Louisiana has the highest incarceration rates in the world.
Read that statement again, the Bayou State puts more people in prison per capita than any other state and more than any other country. You are 5 times more likely to go to prison in Louisiana than you are in Iran and 13 times more likely than in China.
Worse, Louisiana has one of the lowest rates of spending on prisoners. That means if you wind up in a Louisiana jail, you have a higher risk of dying or suffering horrible abuse.
Things have become so bad that if you go to New Orleans today, one in seven African American men are in prison or “on paper” (parole or probation). Unfortunately, the high rate of incarceration hasn’t seemed to reduce the state’s burgeoning crime rate. Despite locking up more people than any other place in the world, Louisiana still has an above average crime rate.
Louisiana Prisons and Jails: Too Many Inmates, Too Little Care
The New Orleans Times Picayune says that jails pay on average just $24.39 per day to house, feed and care for each inmate. With spending that low, the food served is poor, healthcare is virtually nonexistent and guard pay is a joke.
Taxpayers get what they pay for and in Louisiana’s case that means unfit guards, doctors that get paid as little as $5.00 per patient and inmates that have little hope of receiving substance abuse treatment, mental health counseling or learning a new skill that can help them upon release.

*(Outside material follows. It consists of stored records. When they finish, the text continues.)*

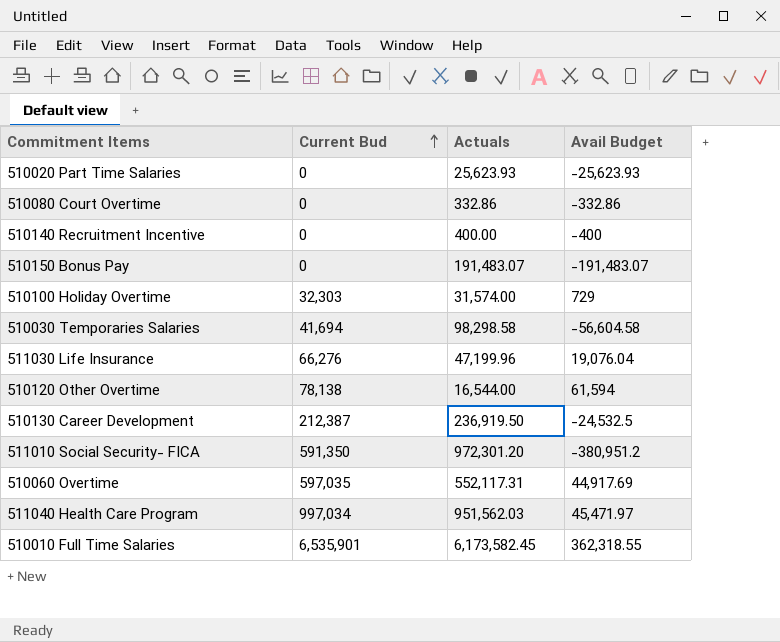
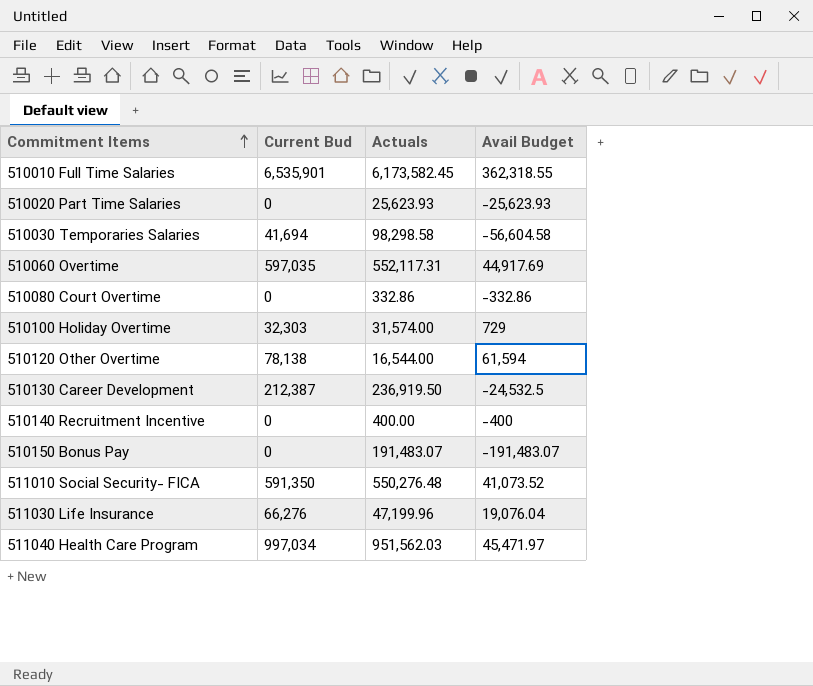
row order: Current Bud ascending -> Commitment Items ascending
511010 Social Security- FICA | Actuals: 972,301.20 -> 550,276.48
511010 Social Security- FICA | Avail Budget: -380,951.2 -> 41,073.52

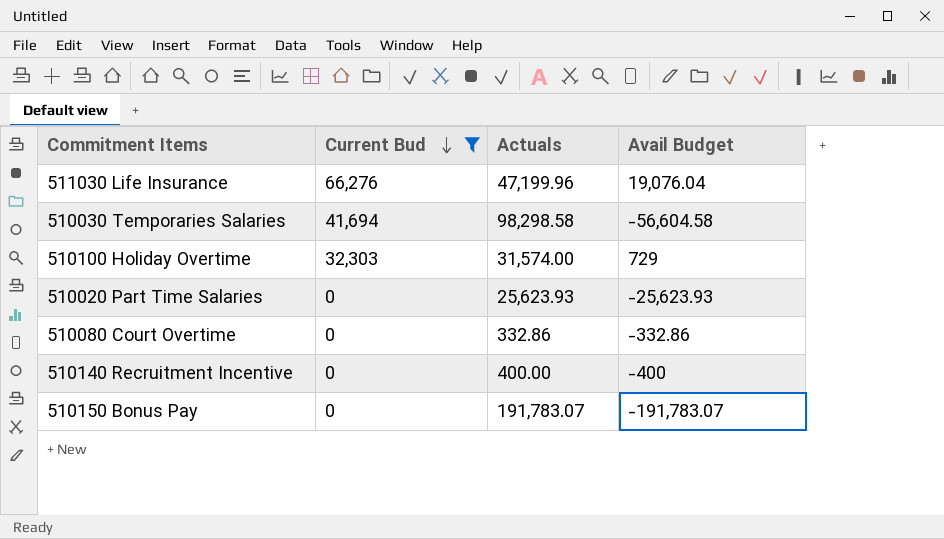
filter: none -> Current Bud <= 66,276
row order: Commitment Items ascending -> Current Bud descending
510150 Bonus Pay | Actuals: 191,483.07 -> 191,783.07
510150 Bonus Pay | Avail Budget: -191,483.07 -> -191,783.07

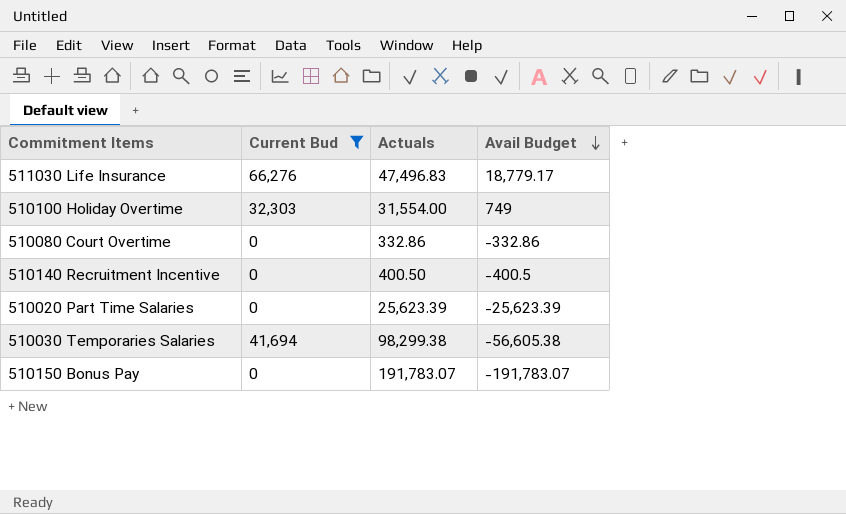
row order: Current Bud descending -> Avail Budget descending
511030 Life Insurance | Actuals: 47,199.96 -> 47,496.83
511030 Life Insurance | Avail Budget: 19,076.04 -> 18,779.17
510100 Holiday Overtime | Actuals: 31,574.00 -> 31,554.00
510100 Holiday Overtime | Avail Budget: 729 -> 749
510140 Recruitment Incentive | Actuals: 400.00 -> 400.50
510140 Recruitment Incentive | Avail Budget: -400 -> -400.5
510020 Part Time Salaries | Actuals: 25,623.93 -> 25,623.39
510020 Part Time Salaries | Avail Budget: -25,623.93 -> -25,623.39
510030 Temporaries Salaries | Actuals: 98,298.58 -> 98,299.38
510030 Temporaries Salaries | Avail Budget: -56,604.58 -> -56,605.38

All of these factors contribute to the state’s above average recidivism rate.
Recent news focused on former Arizona Sheriff Joe Arpaio and his boasting about inmates that survived on soy casseroles that cost between 30¢ and 80¢ per day. Many folks also know that the Sheriff Joe was equally proud of his tent city jail.
Things only recently improved in New Orleans when Sheriff Guzman finally decided to tear down the Orleans Parish Prison tent city. With temperatures and humidity in the 90’s and few social programs, inmates were destined to be released from jail angrier and with no skills. It wasn’t a question of if they would be back in jail but when.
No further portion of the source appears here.